To increase the monetary circulation, the Currency Office pays new money into the public treasury which will expend it by means of a proportional reduction of taxation. If the taxes due to be collected amount to 1000 millions, and 100 millions of new money is to be issued, the taxes are reduced 10%.

That is a simple matter, but the decrease of the monetary circulation is still simpler. For since the amount of Free-Money in circulation decreases 5% annually through depreciation, all that the Currency Office has to do, to decrease the volume of money, is - to do nothing. Any surplus consumes itself automatically. (*This refers to Gesell's original plan, published in 1891, for applying the principle of Free-Money, in which he proposes to let the face-value of the currency notes decrease from 100 at the beginning of the year to 95 at the end - instead of keeping the face-value at 100 by stamping the notes at the holder's expense. See page 245.) Should this not suffice the volume of the currency could be reduced by increasing taxation and using the resulting surplus to destroy Free-Money notes. The volume of currency could also be regulated by purchase or sale of Government securities by the Currency Office.

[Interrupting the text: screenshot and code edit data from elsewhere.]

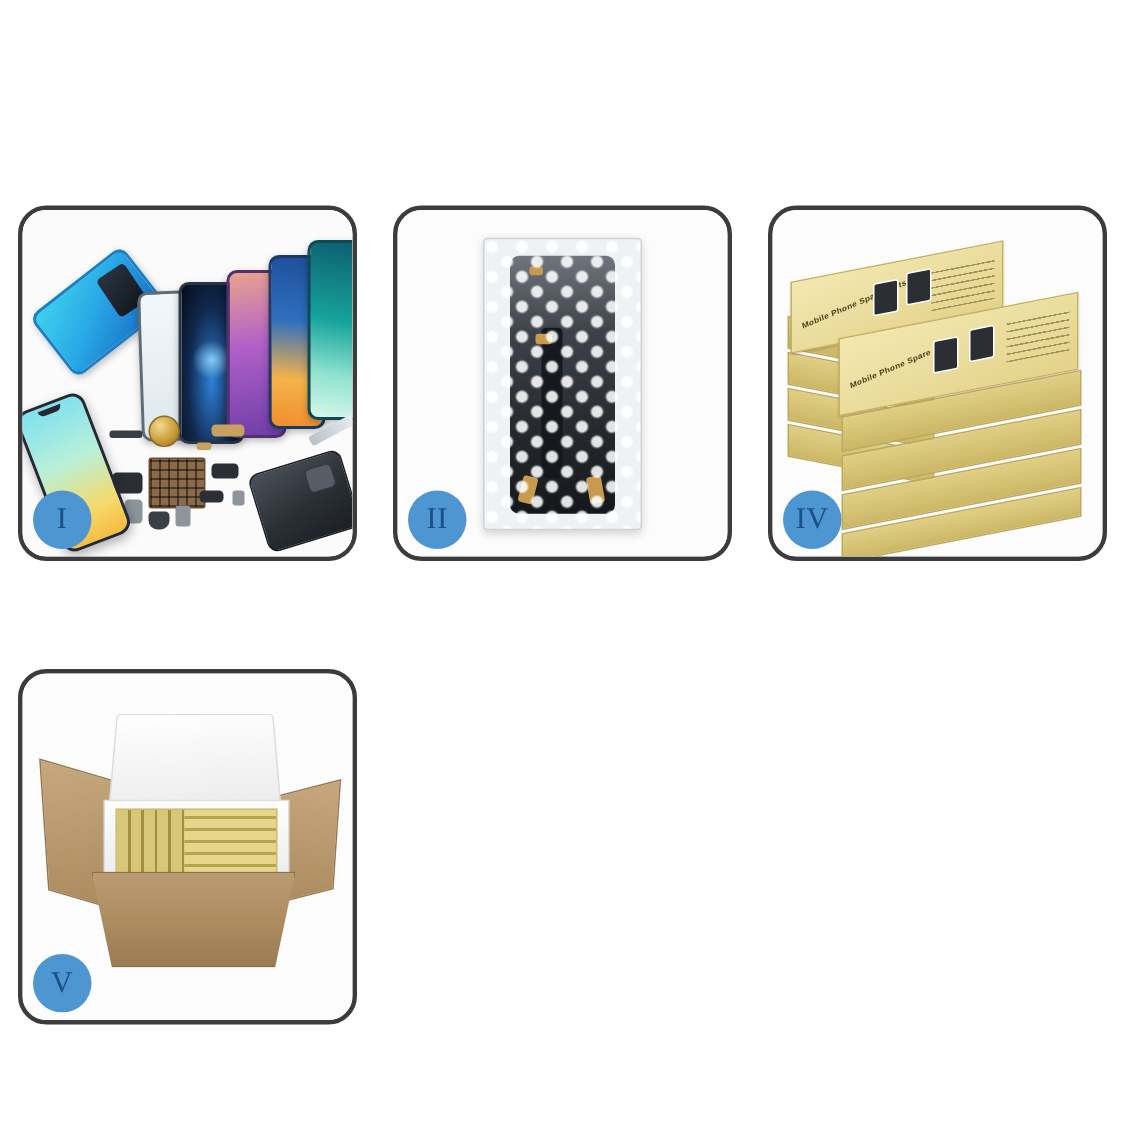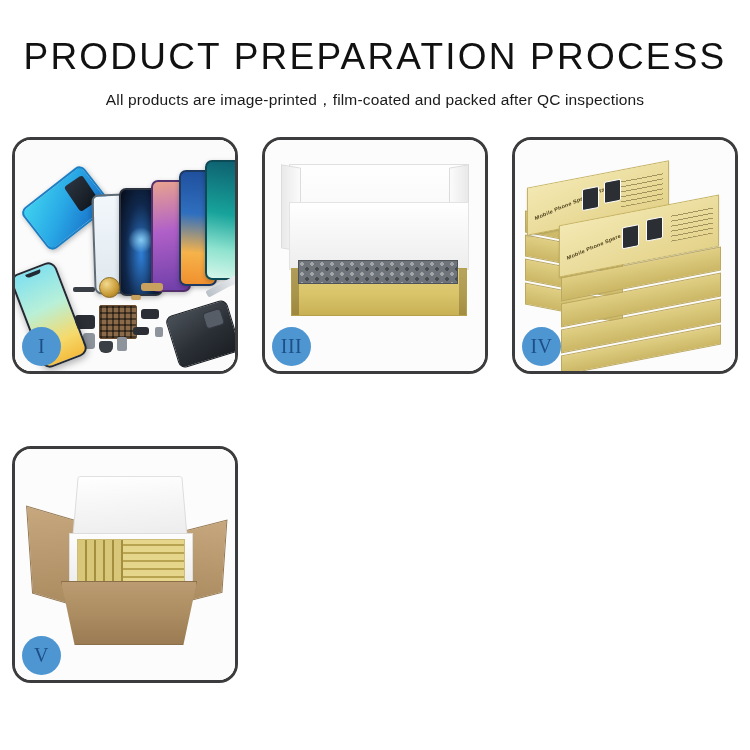"PRODUCT PREPARATION PROCESS" div.header { html: <div> <div>PRODUCT PREPARATION PROCESS</div> <div>All products are image-printed，film-coated and packed after QC inspections</div> </div> -> none }
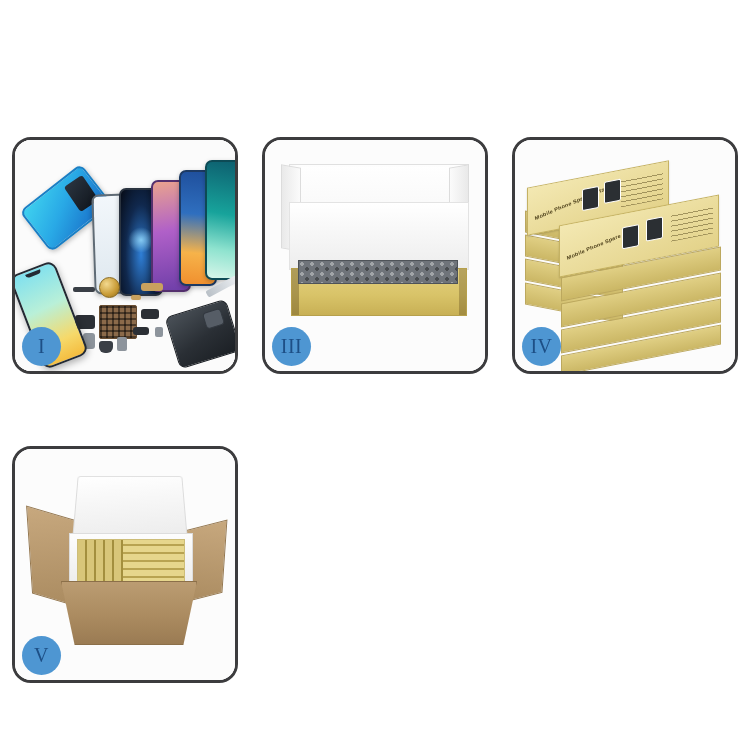"II" div.panel { html: none -> <div> <div> <div> <div> <div></div> <div></div> <div></div> <div></div> <div></div> </div> <div></div> </div> </div> <div>II</div> </div> }
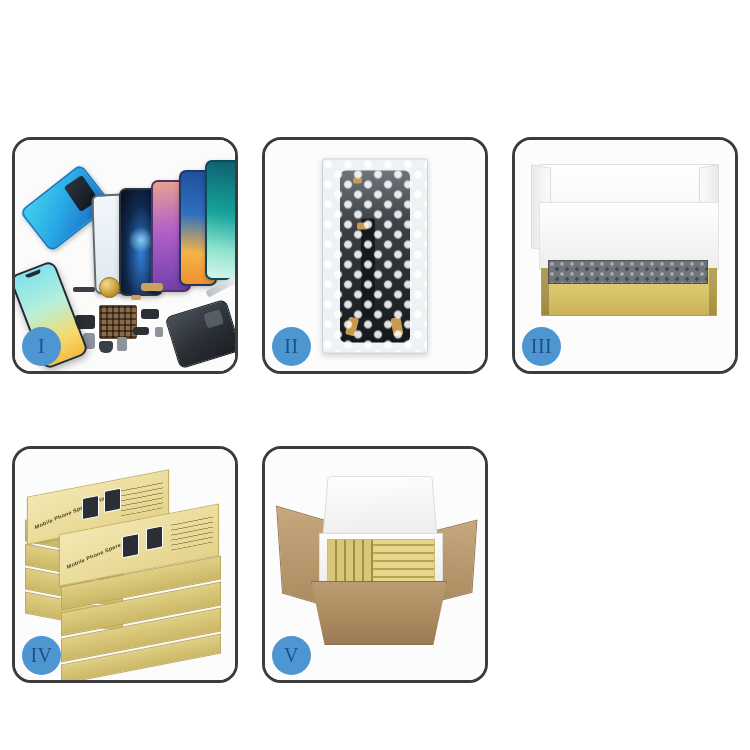"III" div.panel { html: <div> <div> <div></div> <div></div> <div></div> <div></div> <div> <div></div> </div> </div> <div>III</div> </div> -> none }
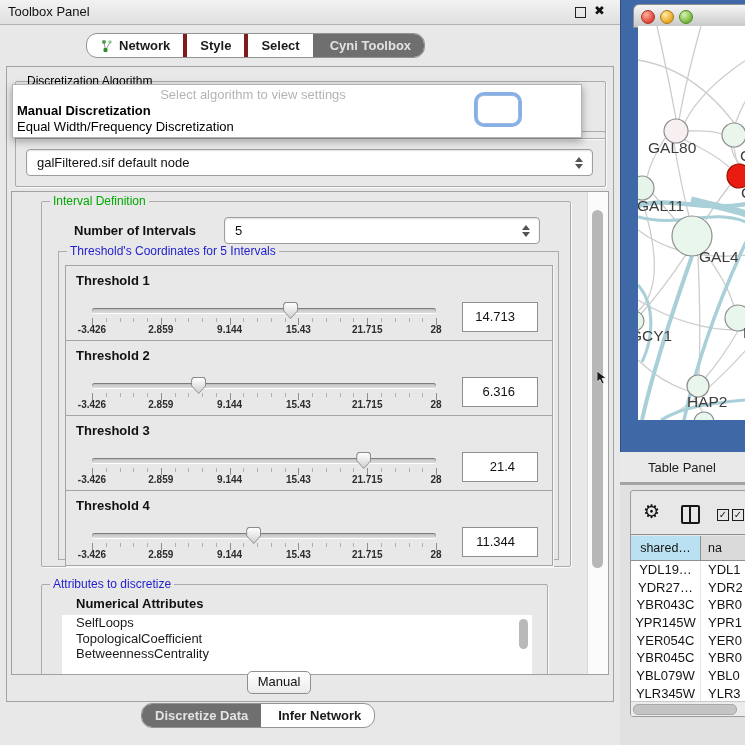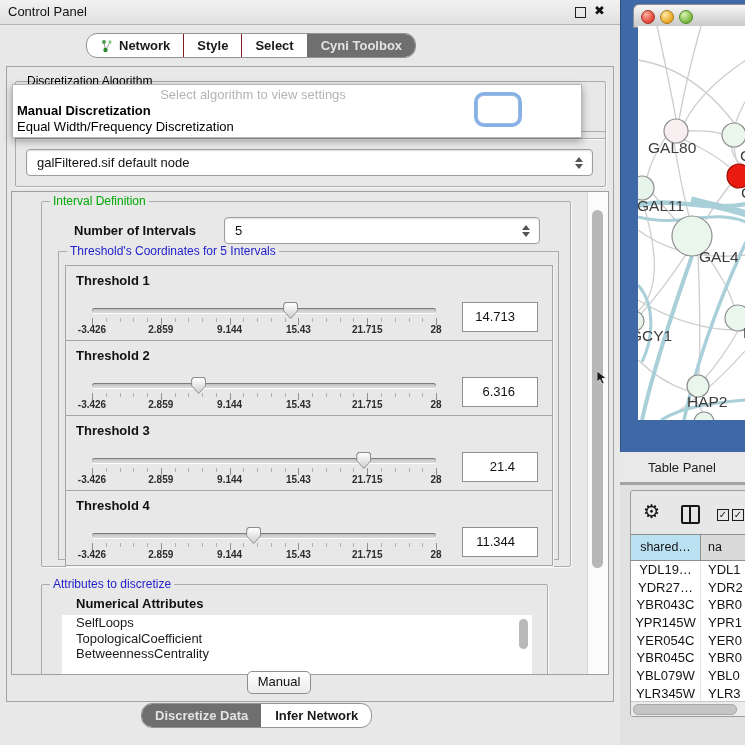"Control Panel" span.t { text: Control -> Toolbox }
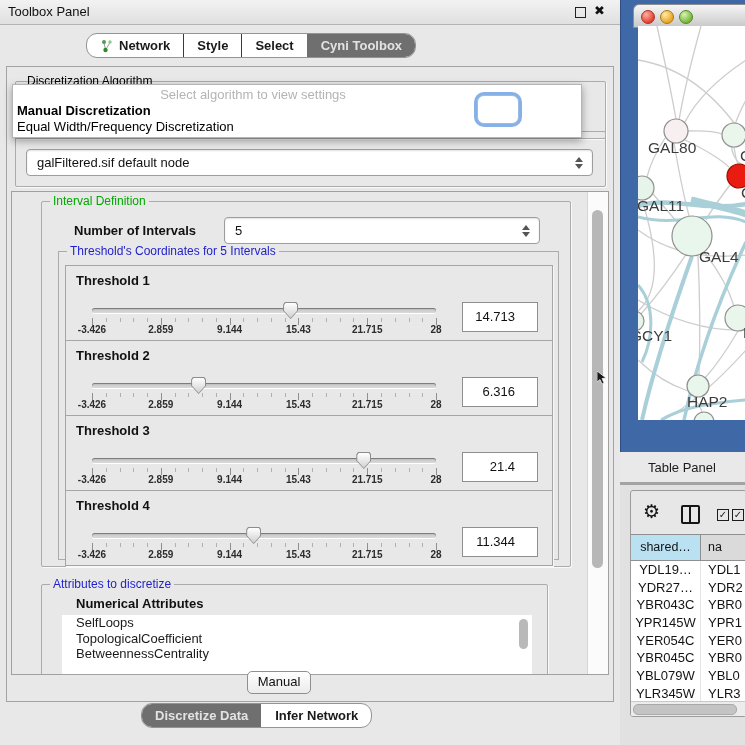"Style" .seg + .seg { border-left: 1px solid #7f1d1d -> 4px solid #7f1d1d }
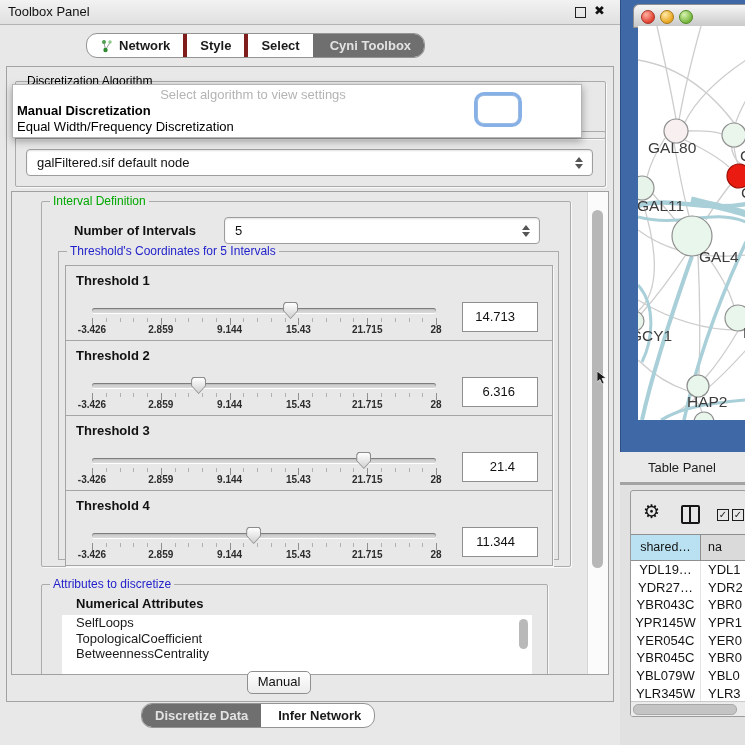"shared…" .trow { align-items: none -> center }
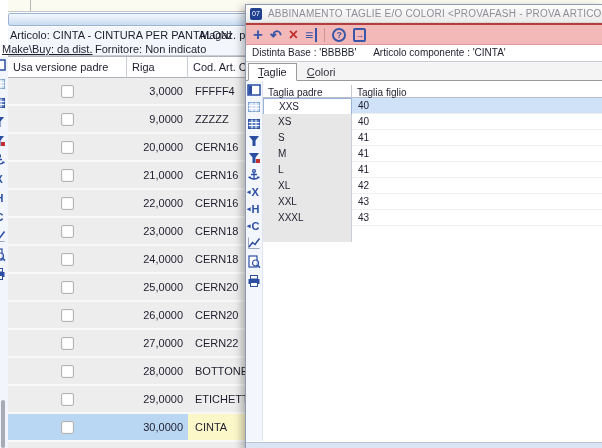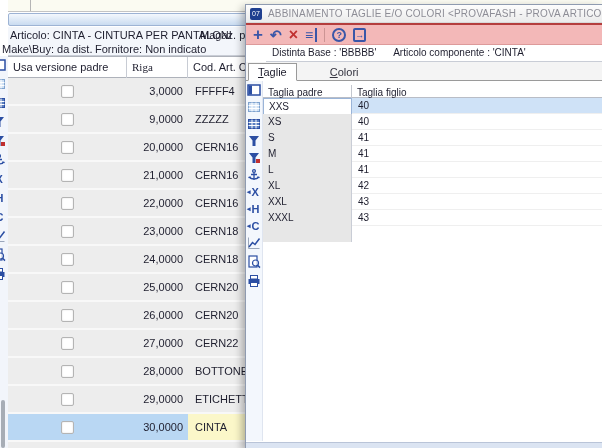"Make\Buy: da dist." span.abs { text-decoration: none -> underline }
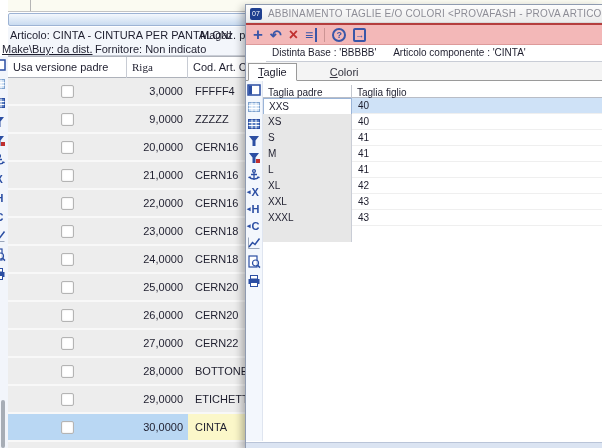"Distinta Base : 'BBBBB' Articolo" #dlg-inforow { margin-left: 20px -> none }
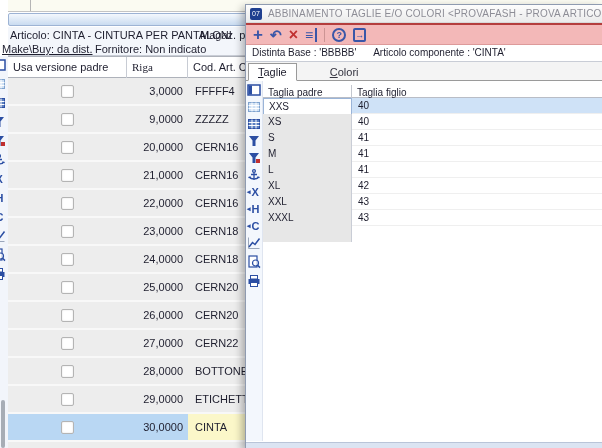"Riga" span.bg-hcell { font-family: Liberation Serif, serif -> none }
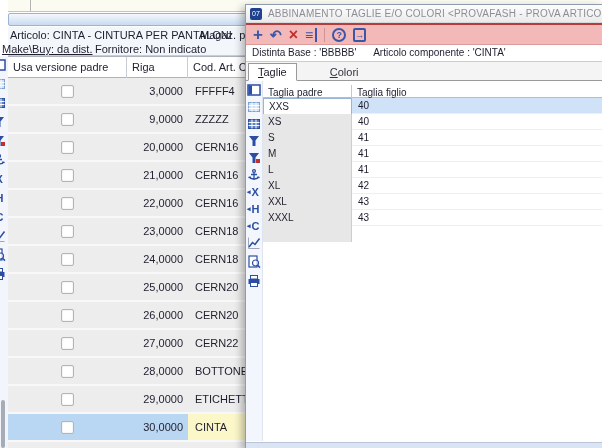"Taglie" #dlg-tabbar { gap: 23px -> none }
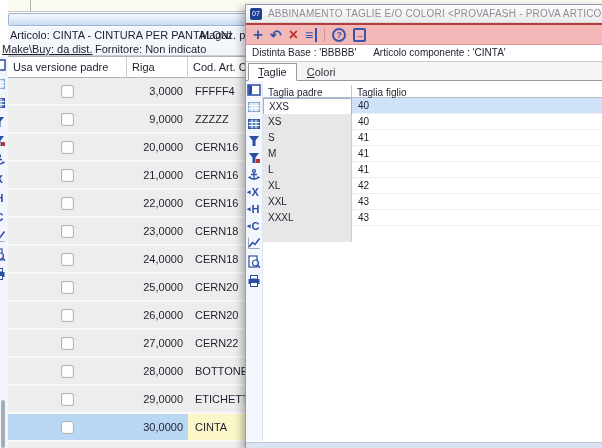"XXS" .dlg-pcell { padding-left: 5px -> 15px }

By means of Free-Money, therefore, the Currency Office has perfect control over supply of the instrument of exchange. It controls absolutely both the manufacture of money and the supply of money.

The Currency Office does not require a palatial building with hundreds of officials, like the German National Bank. The Currency Office carries on no banking business of any kind. It has no counters, nor even a safe. The money is printed in the national printing press; the issue and the exchange of the money is effected by the public treasuries; the general level of prices is calculated by the bureau of statistics. All that is needed is one man who takes the money from the printing house to the public treasuries, or destroys the money collected by taxation for the purpose of regulating the currency. The whole establishment consists of a printing press and a stove. Simple, cheap, efficient!

With this simple apparatus we can replace the arduous labour of gold-digging, the ingenious machinery of the mint, the working capital of the banks, the strenuous activity of the Bank of Issue, and yet make sure that today, tomorrow, for ever, in good days and in bad, there will never be a penny too much or too little in circulation. And we can do more than merely replace the present organisation. We can establish permanently a model currency system for all the world to imitate.